Start of Block

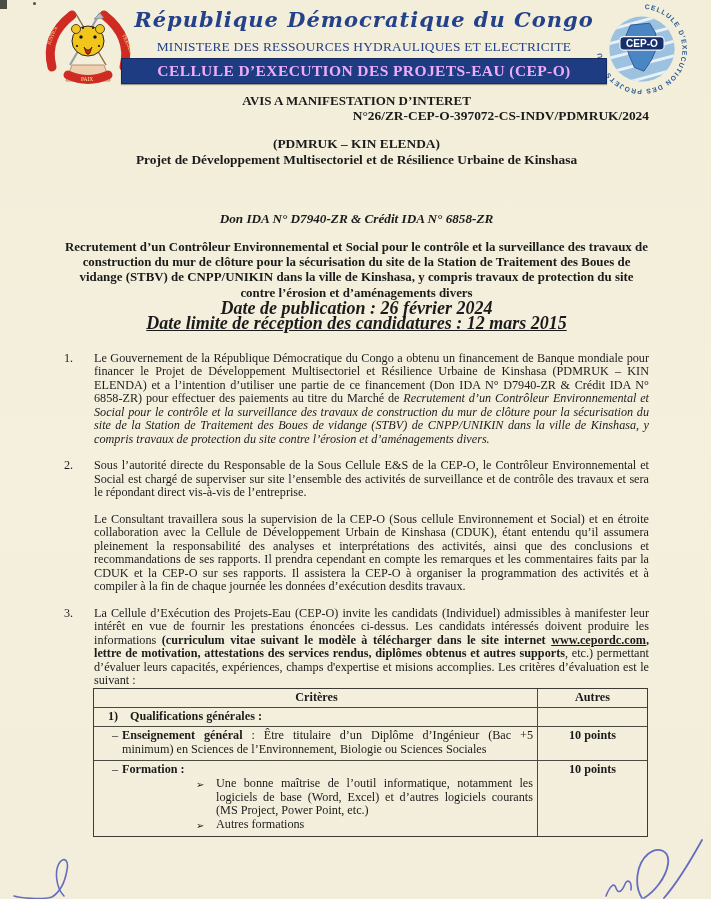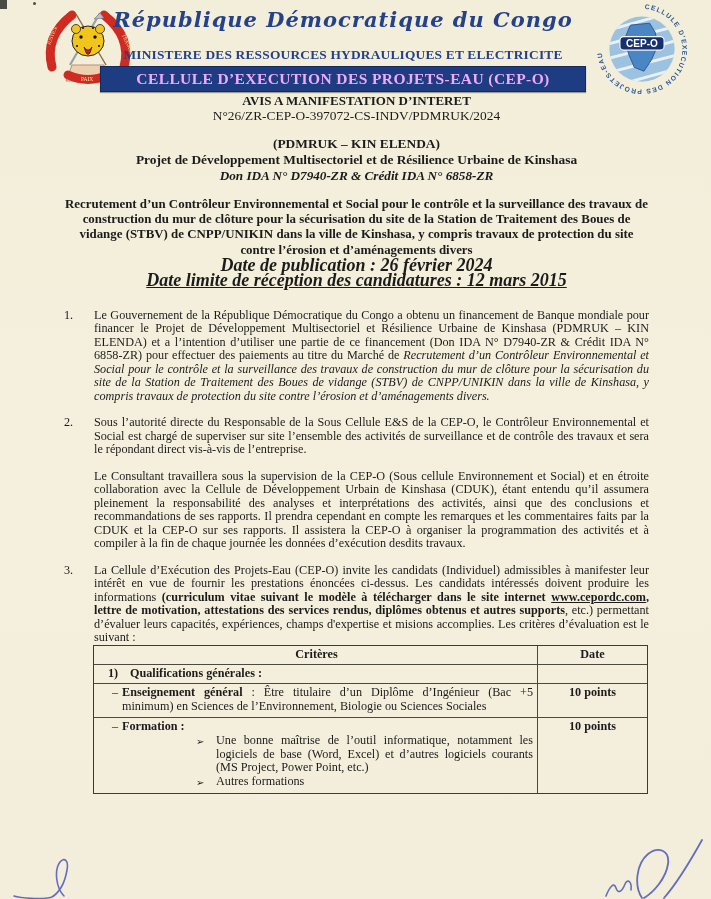--- a/index.html
+++ b/index.html
@@ -11,7 +11,7 @@
   
   .coat{position:absolute;left:36px;top:5px;width:104px;height:86px;}
   .ceplogo{position:absolute;left:592px;top:4px;width:100px;height:96px;}
-  .headcenter{position:absolute;left:100px;top:5px;width:486px;text-align:center;}
+  .headcenter{position:absolute;left:121px;top:5px;width:486px;text-align:center;}
   .script-title{
     font-family:"DejaVu Serif",serif;font-style:italic;font-weight:bold;
     font-size:21px;color:#24418c;letter-spacing:1px;line-height:30px;

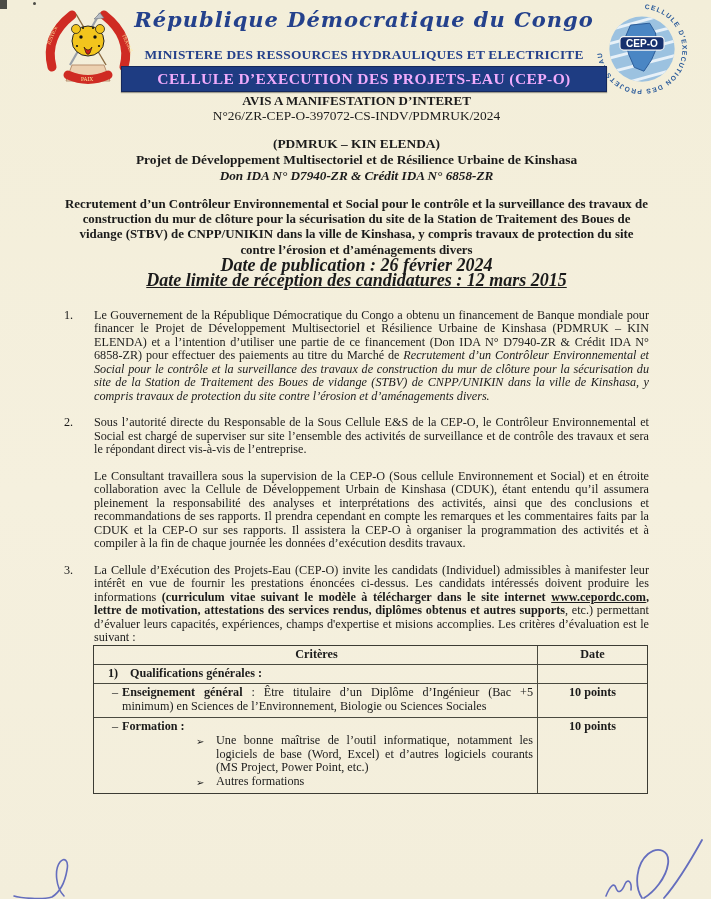--- a/index.html
+++ b/index.html
@@ -17,7 +17,7 @@
     font-size:21px;color:#24418c;letter-spacing:1px;line-height:30px;
   }
   .ministry{
-    font-weight:bold;font-size:13.4px;color:#24408a;letter-spacing:.2px;line-height:16px;margin-top:12px;
+    font-weight:normal;font-size:13.4px;color:#24408a;letter-spacing:.2px;line-height:16px;margin-top:4px;
   }
   .banner{
     margin-top:3px;background:#1e3c82;border:1px solid #16295c;color:#f0abfc;

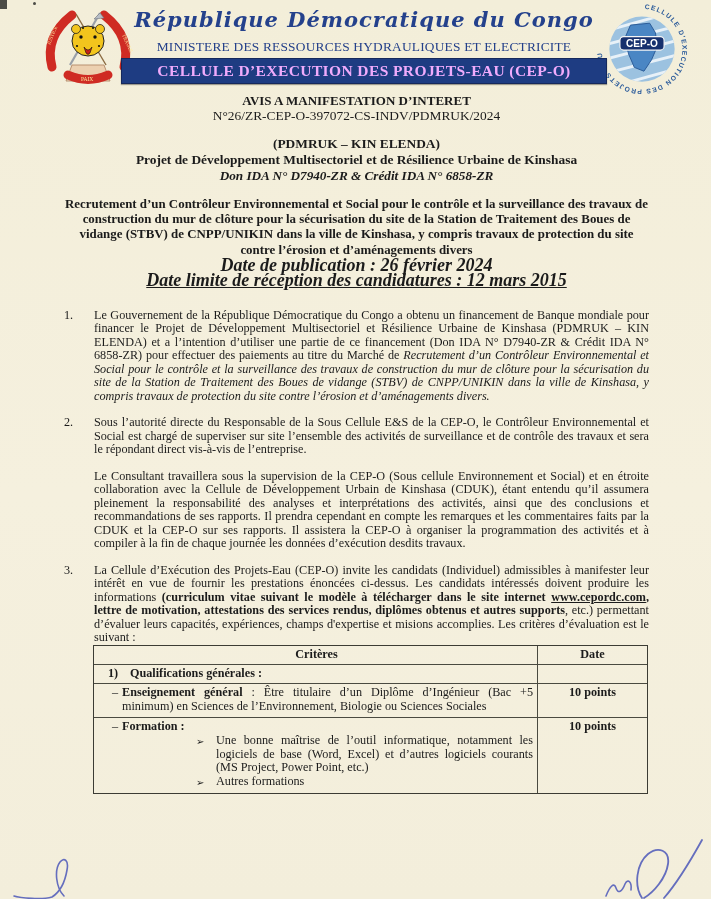--- a/index.html
+++ b/index.html
@@ -31,7 +31,7 @@
   .ital{font-style:italic;}
   .und{text-decoration:underline;}
   .t-title{font-size:13px;font-weight:bold;line-height:15px;}
-  .t-num{font-size:13.4px;font-weight:normal;line-height:16px;}
+  .t-num{font-size:13.4px;font-weight:bold;line-height:16px;text-align:right;}
   .proj{font-size:13.4px;font-weight:bold;line-height:16px;}
   .fund{font-size:13.2px;font-weight:bold;font-style:italic;line-height:16px;}
   .subject{font-size:12.9px;font-weight:bold;line-height:15.2px;margin-top:13px;}

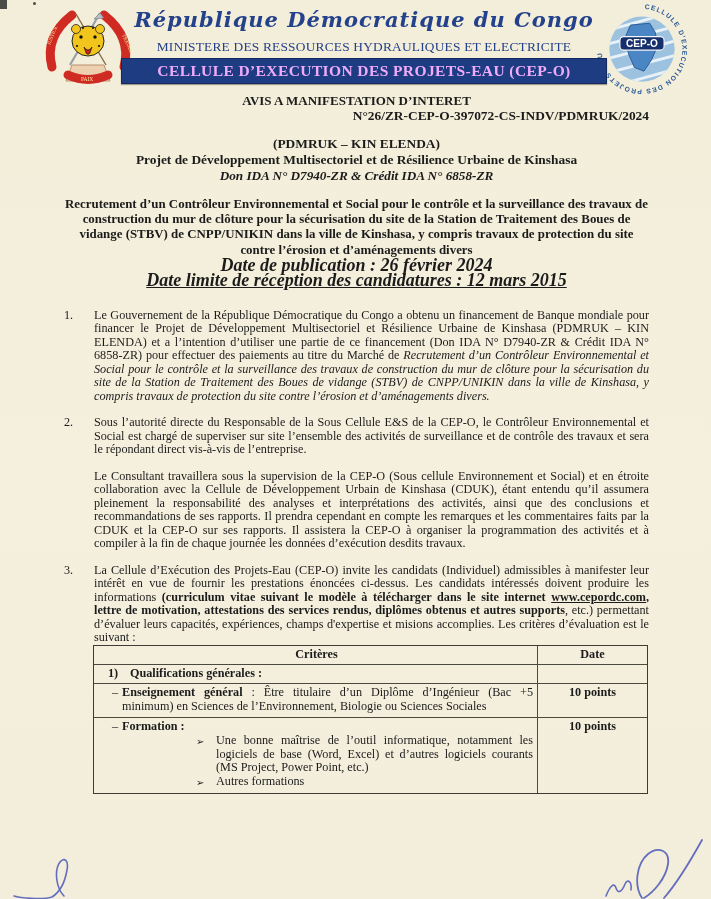--- a/index.html
+++ b/index.html
@@ -33,7 +33,7 @@
   .t-title{font-size:13px;font-weight:bold;line-height:15px;}
   .t-num{font-size:13.4px;font-weight:bold;line-height:16px;text-align:right;}
   .proj{font-size:13.4px;font-weight:bold;line-height:16px;}
-  .fund{font-size:13.2px;font-weight:bold;font-style:italic;line-height:16px;}
+  .fund{font-size:13.2px;font-weight:bold;font-style:italic;line-height:16px;margin-top:43px;}
   .subject{font-size:12.9px;font-weight:bold;line-height:15.2px;margin-top:13px;}
   .dateline{font-size:18px;font-weight:bold;font-style:italic;line-height:15px;}
   .gap8{height:8px;}.gap12{height:12px;}

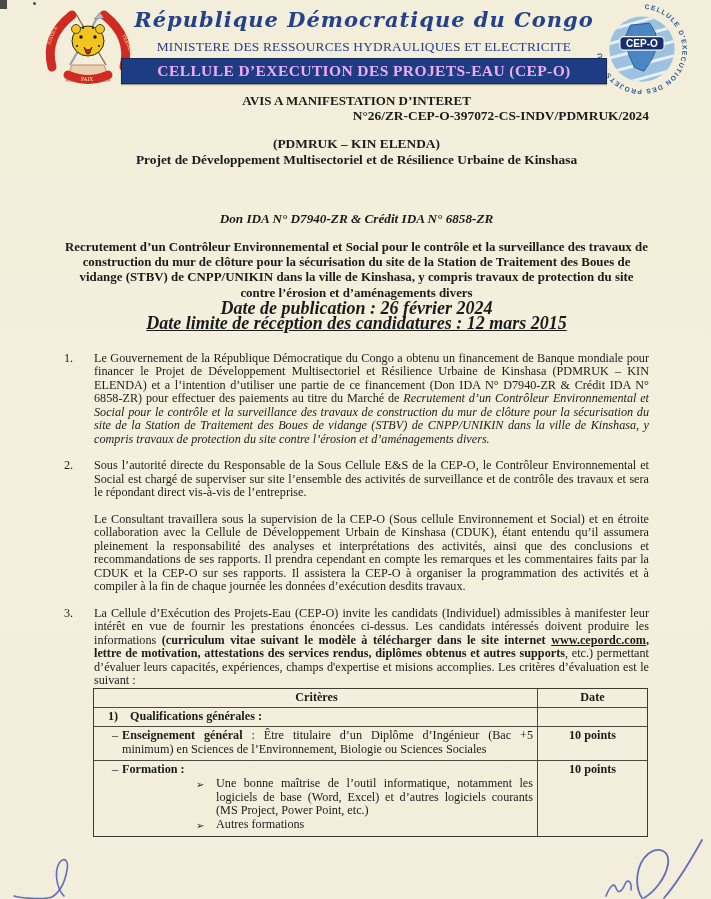--- a/index.html
+++ b/index.html
@@ -157,7 +157,7 @@
     <div class="crit-table">
       <div class="trow">
         <div class="cell-c th">Critères</div>
-        <div class="cell-n th">Date</div>
+        <div class="cell-n th">Autres</div>
       </div>
       <div class="trow">
         <div class="cell-c">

End of Block

▶ _Task objective_:
Take the entries shown above and quote them verbatim, passing over the pictures.

▶ _Problem solution_:
--- a/index.html
+++ b/index.html
@@ -11,7 +11,7 @@
   
   .coat{position:absolute;left:36px;top:5px;width:104px;height:86px;}
   .ceplogo{position:absolute;left:592px;top:4px;width:100px;height:96px;}
-  .headcenter{position:absolute;left:100px;top:5px;width:486px;text-align:center;}
+  .headcenter{position:absolute;left:121px;top:5px;width:486px;text-align:center;}
   .script-title{
     font-family:"DejaVu Serif",serif;font-style:italic;font-weight:bold;
     font-size:21px;color:#24418c;letter-spacing:1px;line-height:30px;

--- a/index.html
+++ b/index.html
@@ -17,7 +17,7 @@
     font-size:21px;color:#24418c;letter-spacing:1px;line-height:30px;
   }
   .ministry{
-    font-weight:bold;font-size:13.4px;color:#24408a;letter-spacing:.2px;line-height:16px;margin-top:12px;
+    font-weight:normal;font-size:13.4px;color:#24408a;letter-spacing:.2px;line-height:16px;margin-top:4px;
   }
   .banner{
     margin-top:3px;background:#1e3c82;border:1px solid #16295c;color:#f0abfc;

--- a/index.html
+++ b/index.html
@@ -31,7 +31,7 @@
   .ital{font-style:italic;}
   .und{text-decoration:underline;}
   .t-title{font-size:13px;font-weight:bold;line-height:15px;}
-  .t-num{font-size:13.4px;font-weight:normal;line-height:16px;}
+  .t-num{font-size:13.4px;font-weight:bold;line-height:16px;text-align:right;}
   .proj{font-size:13.4px;font-weight:bold;line-height:16px;}
   .fund{font-size:13.2px;font-weight:bold;font-style:italic;line-height:16px;}
   .subject{font-size:12.9px;font-weight:bold;line-height:15.2px;margin-top:13px;}

--- a/index.html
+++ b/index.html
@@ -33,7 +33,7 @@
   .t-title{font-size:13px;font-weight:bold;line-height:15px;}
   .t-num{font-size:13.4px;font-weight:bold;line-height:16px;text-align:right;}
   .proj{font-size:13.4px;font-weight:bold;line-height:16px;}
-  .fund{font-size:13.2px;font-weight:bold;font-style:italic;line-height:16px;}
+  .fund{font-size:13.2px;font-weight:bold;font-style:italic;line-height:16px;margin-top:43px;}
   .subject{font-size:12.9px;font-weight:bold;line-height:15.2px;margin-top:13px;}
   .dateline{font-size:18px;font-weight:bold;font-style:italic;line-height:15px;}
   .gap8{height:8px;}.gap12{height:12px;}

--- a/index.html
+++ b/index.html
@@ -157,7 +157,7 @@
     <div class="crit-table">
       <div class="trow">
         <div class="cell-c th">Critères</div>
-        <div class="cell-n th">Date</div>
+        <div class="cell-n th">Autres</div>
       </div>
       <div class="trow">
         <div class="cell-c">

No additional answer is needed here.